Gary Foster, director of the Center for Obesity Research and Education at Temple University, told ABC News that it’s unfortunate that childhood obesity is having such a noticeable impact in the classroom, but that schools do have an obligation to accommodate students of all sizes, large or small.

“There’s no gain to punishing children for their size. They’re already stigmatized,” Foster said.

Studies have associated overweight and obesity with a number of psychological woes, like depression and anxiety, which can be compounded by the social stigma of being fat. Squeezing into an undersized desk or standing out in a larger seat can be an uncomfortable, humiliating experience for a child.

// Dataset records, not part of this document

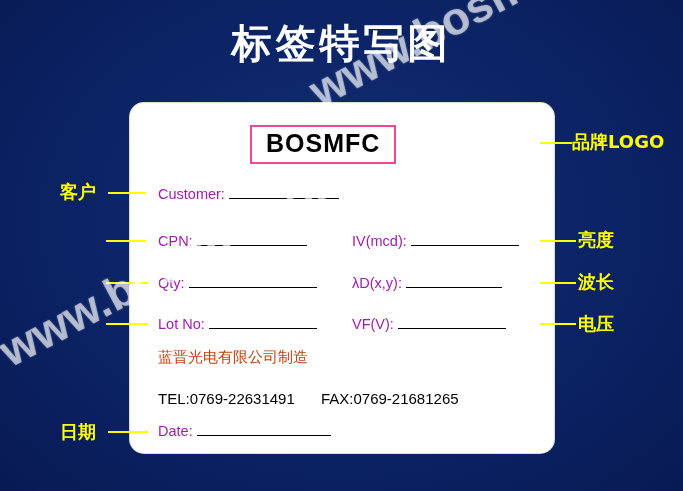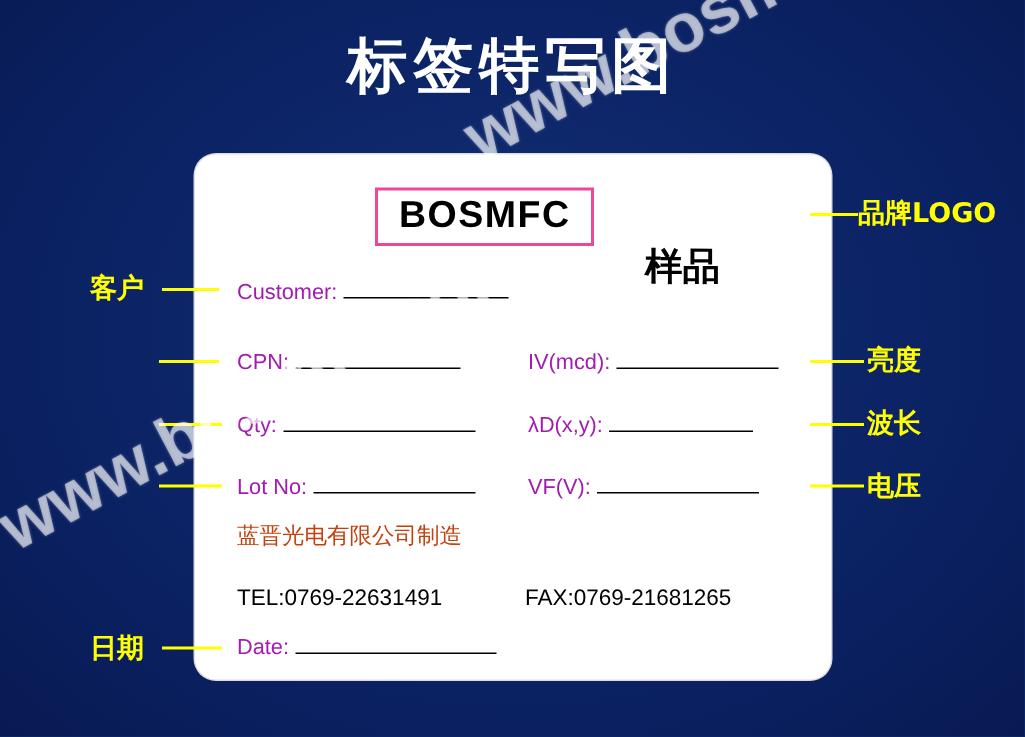--- a/index.html
+++ b/index.html
@@ -155,7 +155,6 @@
   <div class="label-card">
 
     <div class="logo-box">BOSMFC</div>
-    <div class="sample-text">样品</div>
 
     <div class="field" style="left:28px; top:83px;">
       <span class="ftext">Customer:</span>

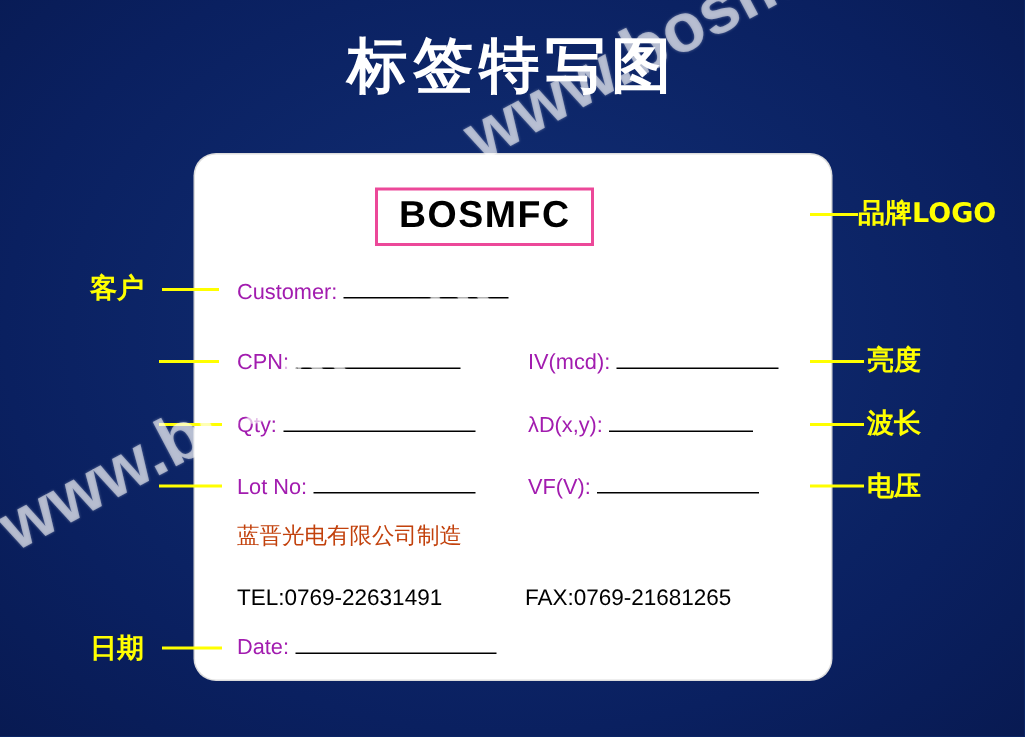--- a/index.html
+++ b/index.html
@@ -104,7 +104,7 @@
     color: #000;
     font-family: "Liberation Sans", sans-serif;
   }
-  .contact .fax { margin-left: 51px; }
+  .contact .fax { margin-left: 22px; }
 
   
   .anno {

“Kids want to belong, right? They don’t want to be different,” Foster said. “The principle is that you would try to make the defaults accessible to kids of all sizes.”

Dr. Richard Deckelbaum, director of the Institute of Human Nutrition at Columbia University, told ABC News that the changes in school furniture parallel the questions facing airlines on how to best accommodate obese adult passengers. He said schools’ solutions to the problem should focus on long-term changes to ease kids’ obesity rates, which would make larger school furniture obsolete.

“If you want to learn well, you have to at least be comfortable. But the best solution in the long term is prevention,” he said. “I would hope that even if schools did buy [larger furniture], the problem will go away in the next few years.”